Painting

1
Untitled, 2011
120 x 192 cm
Acrylic and oil pastel on canvas

3
Untitled, 2009
40 x 56 cm
Acrylic on paper

4
Untitled, 2008
150 x 240 cm
Acrylic on canvas

5
Untitled, 2008
150 x 240 cm
Acrylic on canvas

6
Untitled, 2006
6 pieces, 32 x 50 cm each
Acrylic on MDF

7
"Berserker", 2006
110 x 183 cm
Acrylic on MDF

8
"Badlands", 2005
81 x 100 cm
Charcoal, white chalk and acrylic on MDF

9
"Painting for the empire", 2003
123 x 183 cm
Acrylic on MDF

10
"Hommage to a natural death", 2003
123 x 183 cm
Acrylic on MDF

11
Untitled, 2001
125 x 200 cm
Acrylic on MDF

Pure, almost crude motion and directness of this painting conveys a wishful return to the origins of artistic creation, to the imaginary time where it flourished, unbound to the mannerisms of an epoch, free of the gaze of under-cultivated beholders and lovers of conceptual gaming.

It expresses a belief of the artist, or rather his conviction of the fact that there is a force, pure and truthful, waiting for the right moment to manifest itself. However, this purity and this truth mustn’t be thought of as whispering, delicate revealings of timeless secrets to the chosen ones. The painter is its conveyor. It must come out in spite of him. It is not always within his grasp, he is more of a channeller than of an able-minded creator. It is a screaming, roaring explosion of energy, cinematic and spectacular, shameless and merciless, like clash of electrified clouds, or armies unaware of anything but the necessity of confrontation. It knows not of peace. However, it is full of silences that may last for thousands of years, due to its cosmic proportions, comparable in an infinitely smaller scale to the ones we perceive moments before a thunderstorm. It is caught up in the exploits of its own power which devours the surroundings as a typhoon devours the unsuspecting scenery. It is not human-like, not moral nor dutiful, and not at all godlike, because it doesn't contemplate the possibility of innocence.

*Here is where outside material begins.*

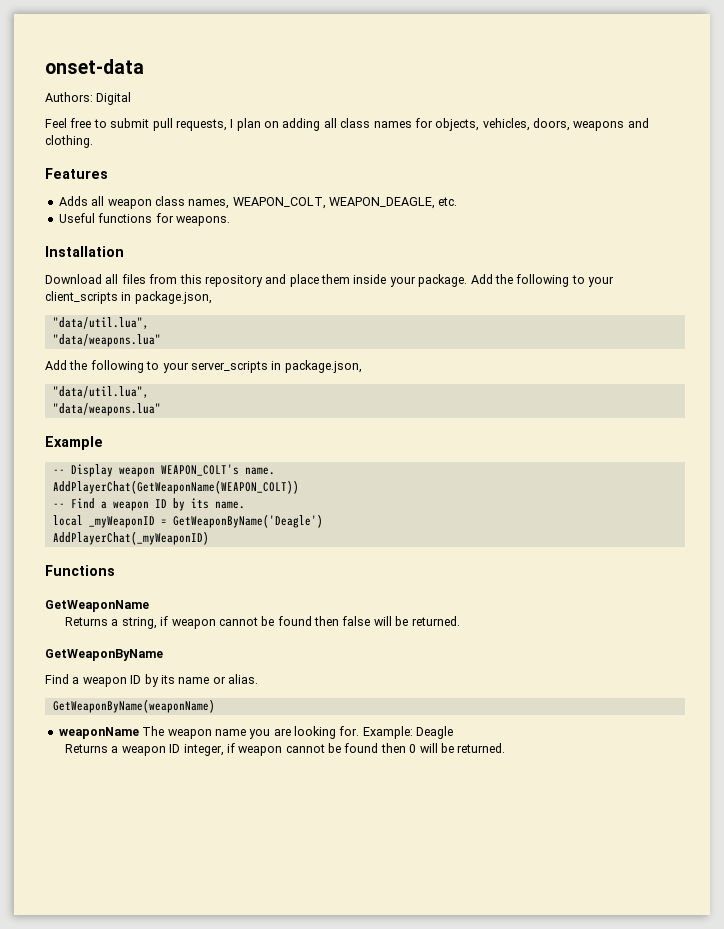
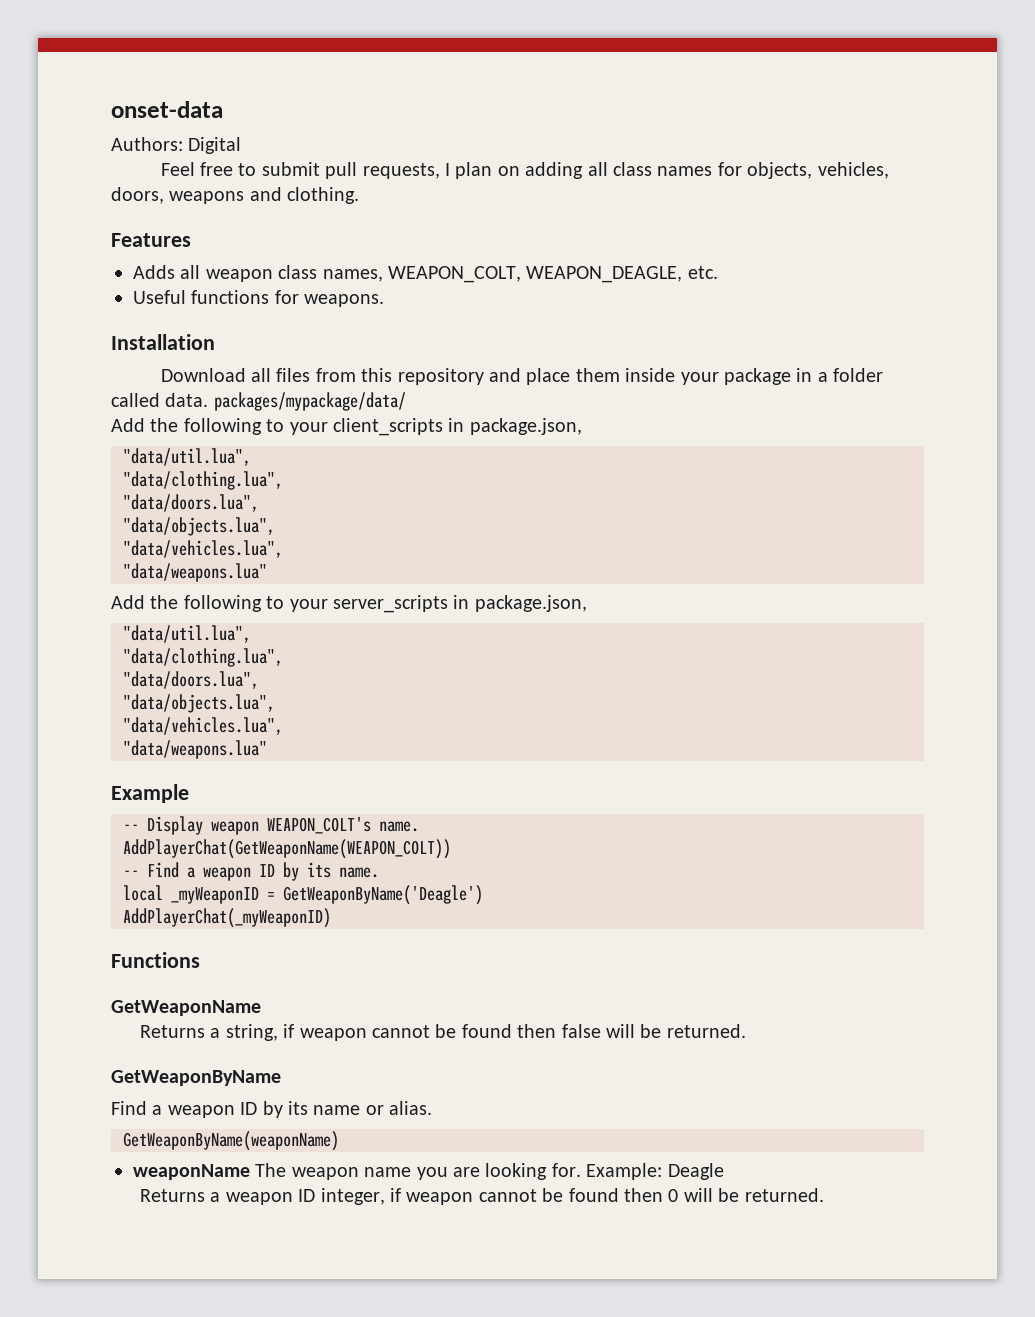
[418,274,468,287] package. -> [723,368,884,385] [111,392,406,411] package in a folder called data. packages/mypackage/data/ //
(149, 323) none -> [123,471,283,490] [123,494,259,512] [123,517,275,536] [123,540,283,558] // "data/clothing.lua", // "data/doors.lua", // "data/objects.lua", // "data/vehicles.lua",
(149, 392) none -> [123,648,283,667] [123,671,259,689] [123,694,275,713] [123,717,283,735] // "data/clothing.lua", // "data/doors.lua", // "data/objects.lua", // "data/vehicles.lua",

As a powerful wish of freedom from obscurity, from littleness and fetishism, it is also a blow to the anthropocentric earth rule. It is a scooping up of all moral retrogression, of greed and selfishness, and their minute destruction, but at the same time bears the marks of disaster which does not choose its victims. Therefore, it can serve as a remainder that we are all of us makers of both joy and pain, states which can end without obtaining the satisfaction of explanation, and moreover, states that may come or go, independent of our desert. As the poet put it, golden lads and girls all must, as chimney sweepers come to dust.


Nonetheless, it's not the easy, guiltless and nihilist destruction of old structures which is the aim of the artist. He is unmovable in his certainty that there is a fundamental good in life and that it can be achieved and lived, in a renewed world, purified of vices of our saturated civilization. This seemingly blind, apocalyptic wipe-out of falsehoods, is by no means a cynic's revenge. There is also justice in it inasmuch as it is a movement of strength which aims to provoke amazement and dismay, but intends to go far beyond the simple-mindedness of shock, because it procures utopian dimensions of entirely new possibilities of existence. Then, at the end of this inevitable journey, the peace may come, but not before. It constitutes a celebration of power which despises pettiness and lullaby-lies, ripping them off of the foundations of the liars-world and exposing them afterwards, as a wave does with beach sand.

There is method and design in this visual calligraphy, and it strives to contain in itself all that is essential and elemental and to leave behind the remains of the unnecessary.
It carries out the magnitude of tragedy but also the subtleness and silver-lining of hope.